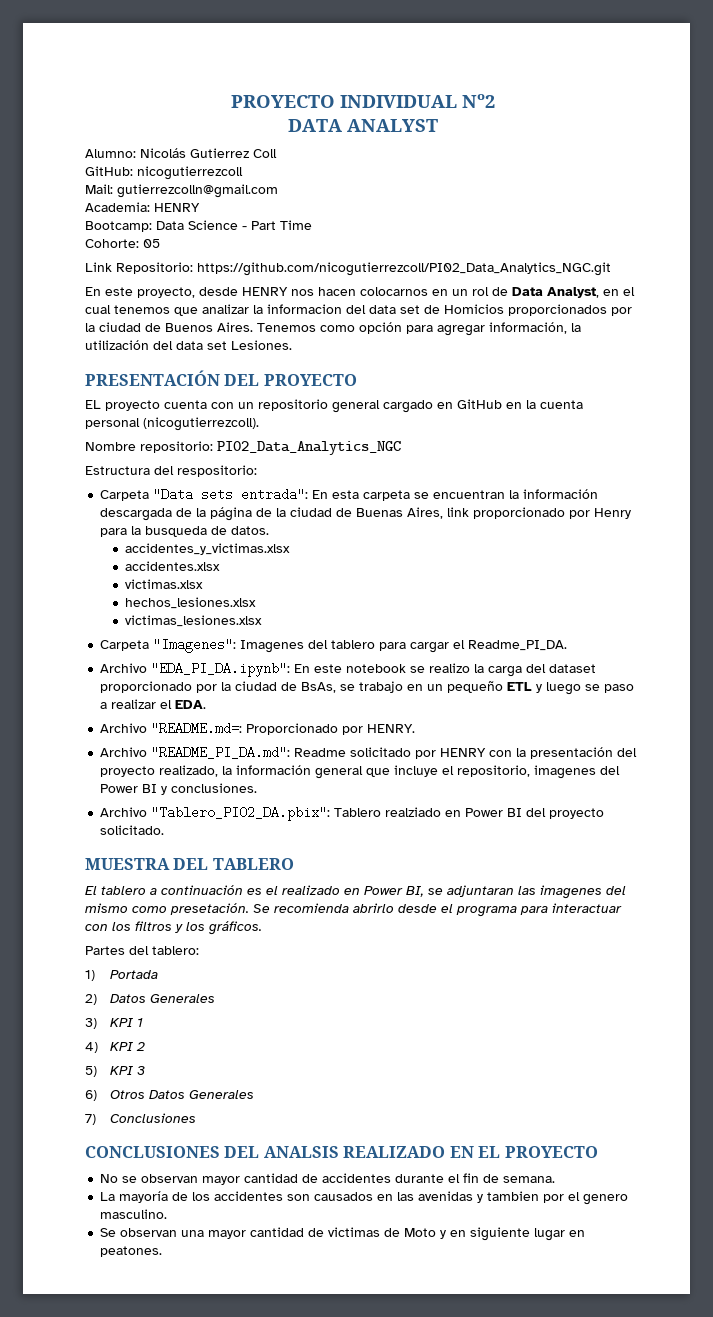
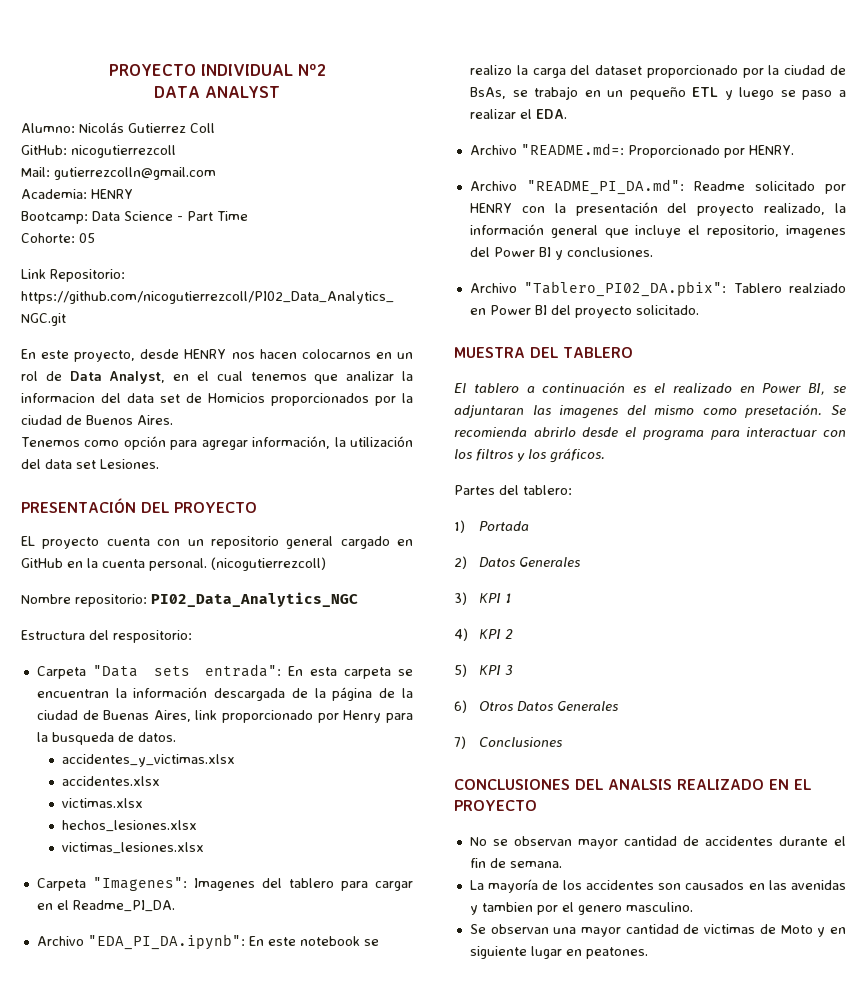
- En este proyecto, desde HENRY nos hacen colocarnos en un rol de Data Analyst, en el cual tenemos que analizar la informacion del data set de Homicios proporcionados por la ciudad de Buenos Aires. Tenemos como opción para agregar información, la utilización del data set Lesiones.
+ En este proyecto, desde HENRY nos hacen colocarnos en un rol de Data Analyst, en el cual tenemos que analizar la informacion del data set de Homicios proporcionados por la ciudad de Buenos Aires.
+ Tenemos como opción para agregar información, la utilización del data set Lesiones.
- EL proyecto cuenta con un repositorio general cargado en GitHub en la cuenta personal (nicogutierrezcoll).
+ EL proyecto cuenta con un repositorio general cargado en GitHub en la cuenta personal. (nicogutierrezcoll)
- Carpeta "Imagenes": Imagenes del tablero para cargar el Readme_PI_DA.
+ Carpeta "Imagenes": Imagenes del tablero para cargar en el Readme_PI_DA.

- Task objective -
The records above must be repeated in full and exactly, but without any of the pictures.

- Solution to this task -
- En este proyecto, desde HENRY nos hacen colocarnos en un rol de Data Analyst, en el cual tenemos que analizar la informacion del data set de Homicios proporcionados por la ciudad de Buenos Aires. Tenemos como opción para agregar información, la utilización del data set Lesiones.
+ En este proyecto, desde HENRY nos hacen colocarnos en un rol de Data Analyst, en el cual tenemos que analizar la informacion del data set de Homicios proporcionados por la ciudad de Buenos Aires.
+ Tenemos como opción para agregar información, la utilización del data set Lesiones.
- EL proyecto cuenta con un repositorio general cargado en GitHub en la cuenta personal (nicogutierrezcoll).
+ EL proyecto cuenta con un repositorio general cargado en GitHub en la cuenta personal. (nicogutierrezcoll)
- Carpeta "Imagenes": Imagenes del tablero para cargar el Readme_PI_DA.
+ Carpeta "Imagenes": Imagenes del tablero para cargar en el Readme_PI_DA.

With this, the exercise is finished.